Wednesday, July 15, 2009

LOVE FOR THREEE ORANGES






Van Gogh's Child with Orange.




Fantin Latour's Nasturtiums

A Candy daylily on the wane.









Asclepias tuberosa, butterfly weed is one of the joys of July.


Prince Truffaldino does not visit my garden in search of oranges, as he does in Prokofiev's Любовь к трём апельсинам opera. Just as well. Neither butterfly weed, day lilies blossoms nor nasturtium blossoms secrete the princesses Fata Morgana's spell compelled him to seek. They are orange all right, but they serve a purpose other than providing a mate for ill behaved princes.

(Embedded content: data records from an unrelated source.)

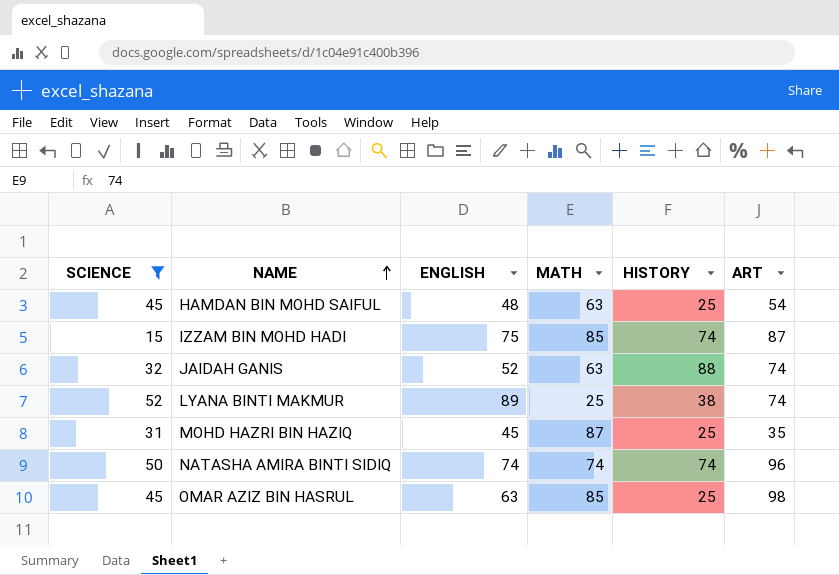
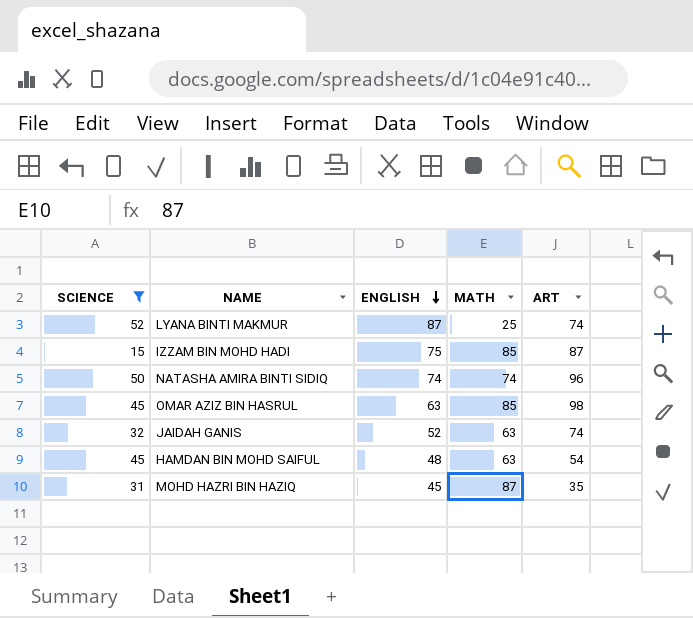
row order: NAME ascending -> ENGLISH descending
column HISTORY | position: 5 -> none
LYANA BINTI MAKMUR | ENGLISH: 89 -> 87

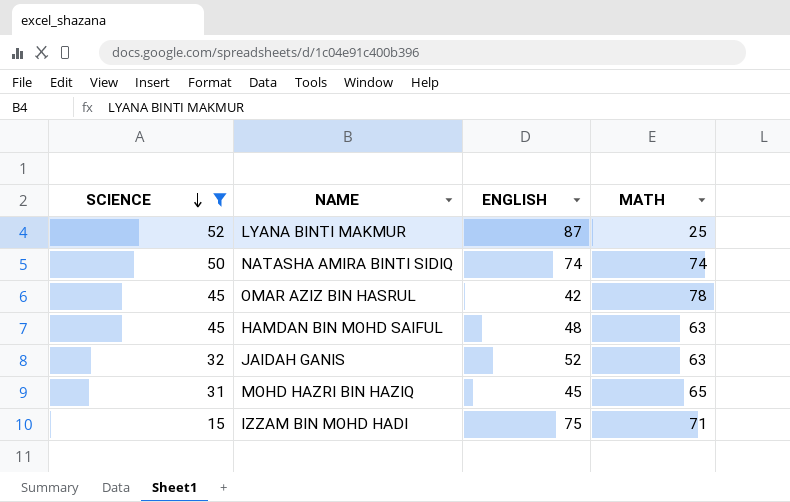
row order: ENGLISH descending -> SCIENCE descending
column ART | position: 5 -> none
OMAR AZIZ BIN HASRUL | ENGLISH: 63 -> 42
OMAR AZIZ BIN HASRUL | MATH: 85 -> 78
MOHD HAZRI BIN HAZIQ | MATH: 87 -> 65
IZZAM BIN MOHD HADI | MATH: 85 -> 71

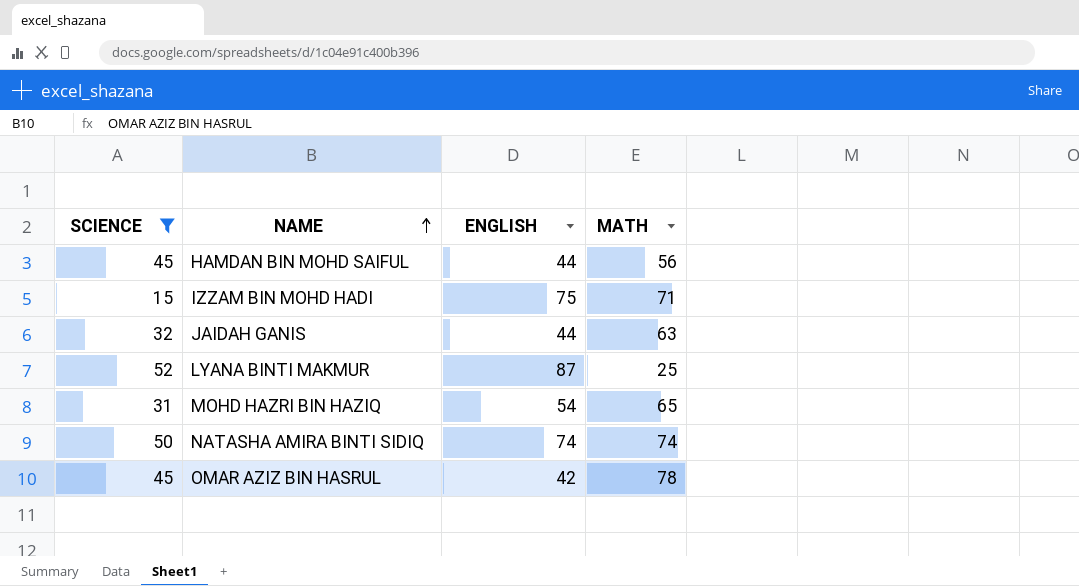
row order: SCIENCE descending -> NAME ascending
HAMDAN BIN MOHD SAIFUL | ENGLISH: 48 -> 44
HAMDAN BIN MOHD SAIFUL | MATH: 63 -> 56
JAIDAH GANIS | ENGLISH: 52 -> 44
MOHD HAZRI BIN HAZIQ | ENGLISH: 45 -> 54

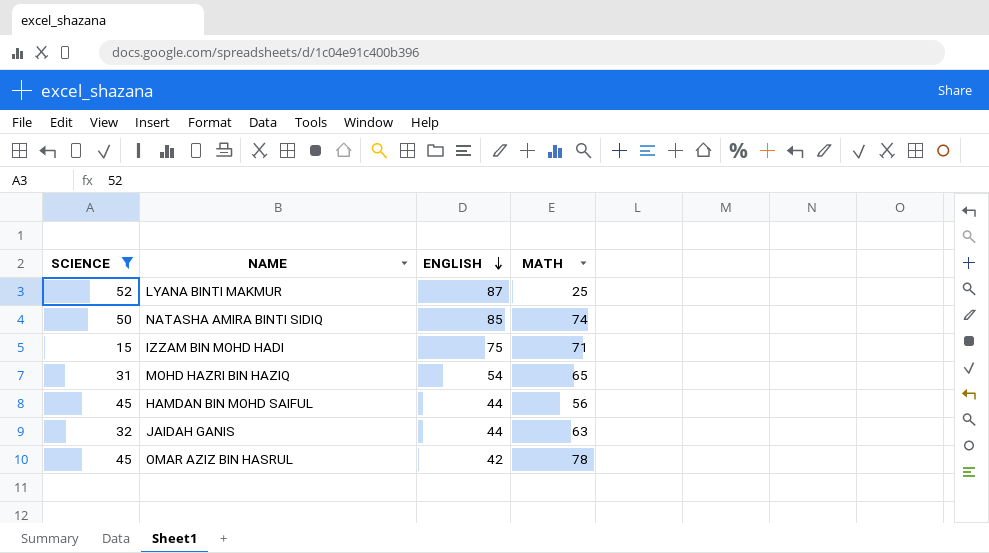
row order: NAME ascending -> ENGLISH descending
NATASHA AMIRA BINTI SIDIQ | ENGLISH: 74 -> 85

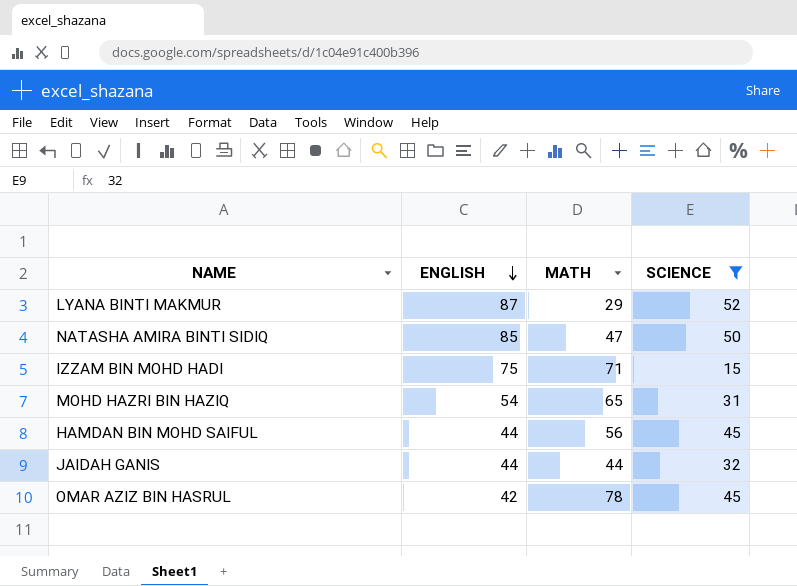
column SCIENCE | position: 1 -> 4
LYANA BINTI MAKMUR | MATH: 25 -> 29
NATASHA AMIRA BINTI SIDIQ | MATH: 74 -> 47
JAIDAH GANIS | MATH: 63 -> 44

Aptly named butterfly weed's function is to feed the larvae of Monarch butterflies. Day lilies and nasturtium blossoms must be shared with humans who add them to salads and fritattas.
Gardeners are known to fall in love with certain colors, as painters occasionally do. At the moment, I happen to be in love with orange. ”Everyone knows that yellow, orange, and red suggest ideas of joy and plenty. I can paint you the skin of Venus with mud, provided you let me surround it as I will," said Eugene Delacroix. Van Gogh relied on the blue color to provide chromatic balance in paintings lavished with his beloved oranges and yellows. Oranges and yellows and blues are the colors of the Midi, of the Indienne textiles of Provence, of lavender fields dotted with poppies. I think they may also be the colors of paradise.